Lauro Pereira Travassos (2 July 1890 – 20 November 1970) was a Brazilian parasitologist. He collected helminth specimens from across South America and studied their life-histories. He built a Brazilian school of parasitology through his students. His son Lauro Pereira Travassos Filho (1918–1989) became an entomologist while another son Haroldo Pereira became an ichthyologist.

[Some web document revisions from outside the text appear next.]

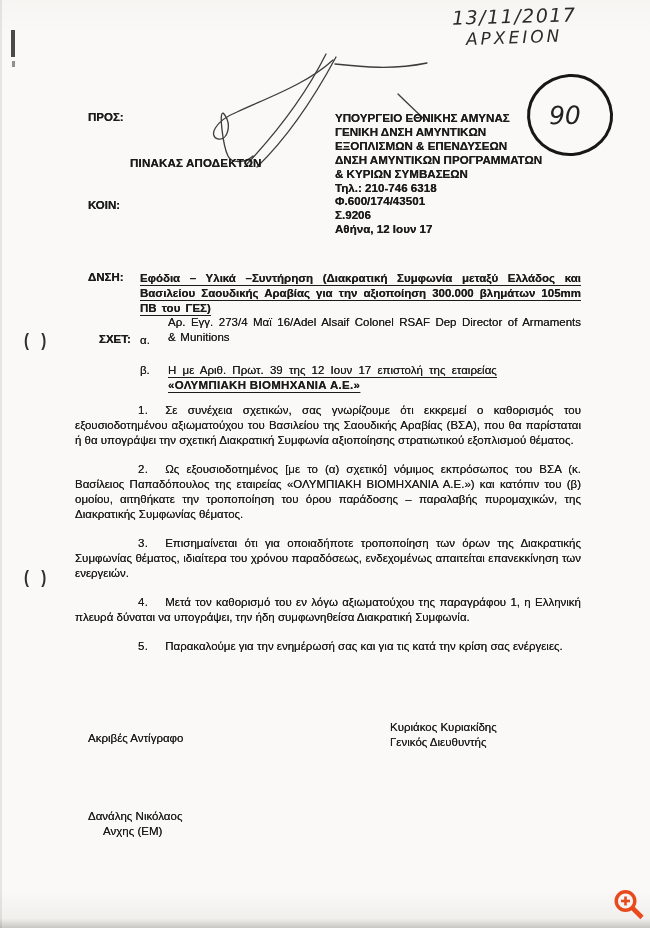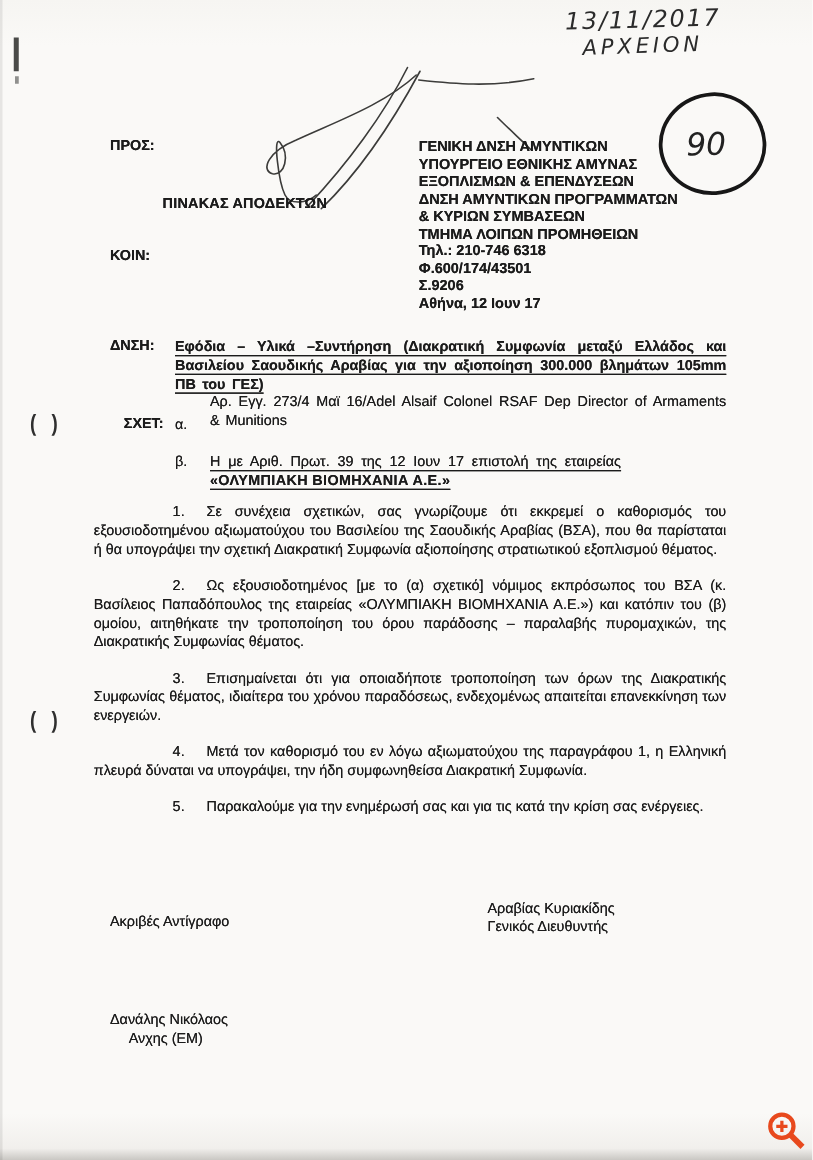--- a/index.html
+++ b/index.html
@@ -71,26 +71,25 @@
       <path d="M140,14 C168,17 198,20 232,13"></path>
       <path d="M203,44 C213,54 222,62 230,70"></path>
     </g>
   </svg>
 
   <div class="abs label" style="left:88px; top:111px;">ΠΡΟΣ:</div>
   <div class="abs label" style="left:130px; top:157px; letter-spacing:.2px;">ΠΙΝΑΚΑΣ ΑΠΟΔΕΚΤΩΝ</div>
   <div class="abs label" style="left:88px; top:199px;">ΚΟΙΝ:</div>
 
   <div class="abs org-block" style="left:335px; top:111px;">
+    <div>ΥΠΟΥΡΓΕΙΟ ΕΘΝΙΚΗΣ ΑΜΥΝΑΣ</div>
     <div>ΓΕΝΙΚΗ ΔΝΣΗ ΑΜΥΝΤΙΚΩΝ</div>
-    <div>ΥΠΟΥΡΓΕΙΟ ΕΘΝΙΚΗΣ ΑΜΥΝΑΣ</div>
     <div>ΕΞΟΠΛΙΣΜΩΝ &amp; ΕΠΕΝΔΥΣΕΩΝ</div>
     <div>ΔΝΣΗ ΑΜΥΝΤΙΚΩΝ ΠΡΟΓΡΑΜΜΑΤΩΝ</div>
     <div>&amp; ΚΥΡΙΩΝ ΣΥΜΒΑΣΕΩΝ</div>
-    <div>ΤΜΗΜΑ ΛΟΙΠΩΝ ΠΡΟΜΗΘΕΙΩΝ</div>
     <div>Τηλ.: 210-746 6318</div>
     <div>Φ.600/174/43501</div>
     <div>Σ.9206</div>
     <div>Αθήνα, 12 Ιουν  17</div>
   </div>
 
   <div class="abs label" style="left:88px; top:271px;">ΔΝΣΗ:</div>
   <div class="abs doc-text subject-text justify" style="left:140px; top:271px; width:441px; word-spacing:2px;">Εφόδια – Υλικά –Συντήρηση (Διακρατική Συμφωνία μεταξύ Ελλάδος και Βασιλείου Σαουδικής Αραβίας για την αξιοποίηση 300.000 βλημάτων 105mm ΠΒ του ΓΕΣ)</div>
 
   <div class="abs margin-mark" style="left:24px; top:331px;">( )</div>
@@ -107,21 +106,21 @@
 
   <div class="abs doc-text" style="left:75px; top:403px; width:506px;">
     <p class="para"><span class="pnum">1.</span><span>Σε συνέχεια σχετικών, σας γνωρίζουμε ότι εκκρεμεί ο καθορισμός του εξουσιοδοτημένου αξιωματούχου του Βασιλείου της Σαουδικής Αραβίας (ΒΣΑ), που θα παρίσταται ή θα υπογράψει την σχετική Διακρατική Συμφωνία αξιοποίησης στρατιωτικού εξοπλισμού θέματος.</span></p>
     <p class="para"><span class="pnum">2.</span><span>Ως εξουσιοδοτημένος [με το (α) σχετικό] νόμιμος εκπρόσωπος του ΒΣΑ (κ. Βασίλειος Παπαδόπουλος της εταιρείας «ΟΛΥΜΠΙΑΚΗ ΒΙΟΜΗΧΑΝΙΑ Α.Ε.») και κατόπιν του (β) ομοίου, αιτηθήκατε την τροποποίηση του όρου παράδοσης – παραλαβής πυρομαχικών, της Διακρατικής Συμφωνίας θέματος.</span></p>
     <p class="para"><span class="pnum">3.</span><span>Επισημαίνεται ότι για οποιαδήποτε τροποποίηση των όρων της Διακρατικής Συμφωνίας θέματος, ιδιαίτερα του χρόνου παραδόσεως, ενδεχομένως απαιτείται επανεκκίνηση των ενεργειών.</span></p>
     <p class="para"><span class="pnum">4.</span><span>Μετά τον καθορισμό του εν λόγω αξιωματούχου της παραγράφου 1, η Ελληνική πλευρά δύναται να υπογράψει, την ήδη συμφωνηθείσα Διακρατική Συμφωνία.</span></p>
     <p class="para"><span class="pnum">5.</span><span>Παρακαλούμε για την ενημέρωσή σας και για τις κατά την κρίση σας ενέργειες.</span></p>
   </div>
 
   <div class="abs sig-block" style="left:390px; top:720px;">
-    <div>Αραβίας Κυριακίδης</div>
+    <div>Κυριάκος Κυριακίδης</div>
     <div>Γενικός Διευθυντής</div>
   </div>
 
   <div class="abs sig-block" style="left:88px; top:731px;">
     <div>Ακριβές Αντίγραφο</div>
   </div>
   <div class="abs sig-block" style="left:88px; top:789px;margin-top:20px;">
     <div>Δανάλης Νικόλαος</div>
     <div style="margin-left:15px;">Ανχης (ΕΜ)</div>
   </div>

Travassos was born in Angra dos Reis. He studied medicine at Rio de Janeiro and his first work was on Linguatula serrata in the intestine of a patient. His doctoral thesis was on species of Heterakinae. He then worked at the Instituto Oswaldo Cruz which was then called the Manguinhos under José Gomes de Faria. He became chair of parasitology at the faculty of medicine in São Paulo in 1926. In 1929 he went to the tropical institute of Hamburg to work with the helminthologist Friedrich Fülleborn (1866–1933). He became a full professor in the Federal Rural University of Rio de Janeiro and taught at the Escola de Veterinária from the 1930s and began to establish a collection of helminths, and also taught at the Faculty of Medicine of São Paulo, now part of the University of São Paulo. He published nearly 420 papers on helminthology and a small number also on insects.

Travassos married Odete with whom he had four children including Lauro who became an entomologist and Haroldo who became an ichthyologist.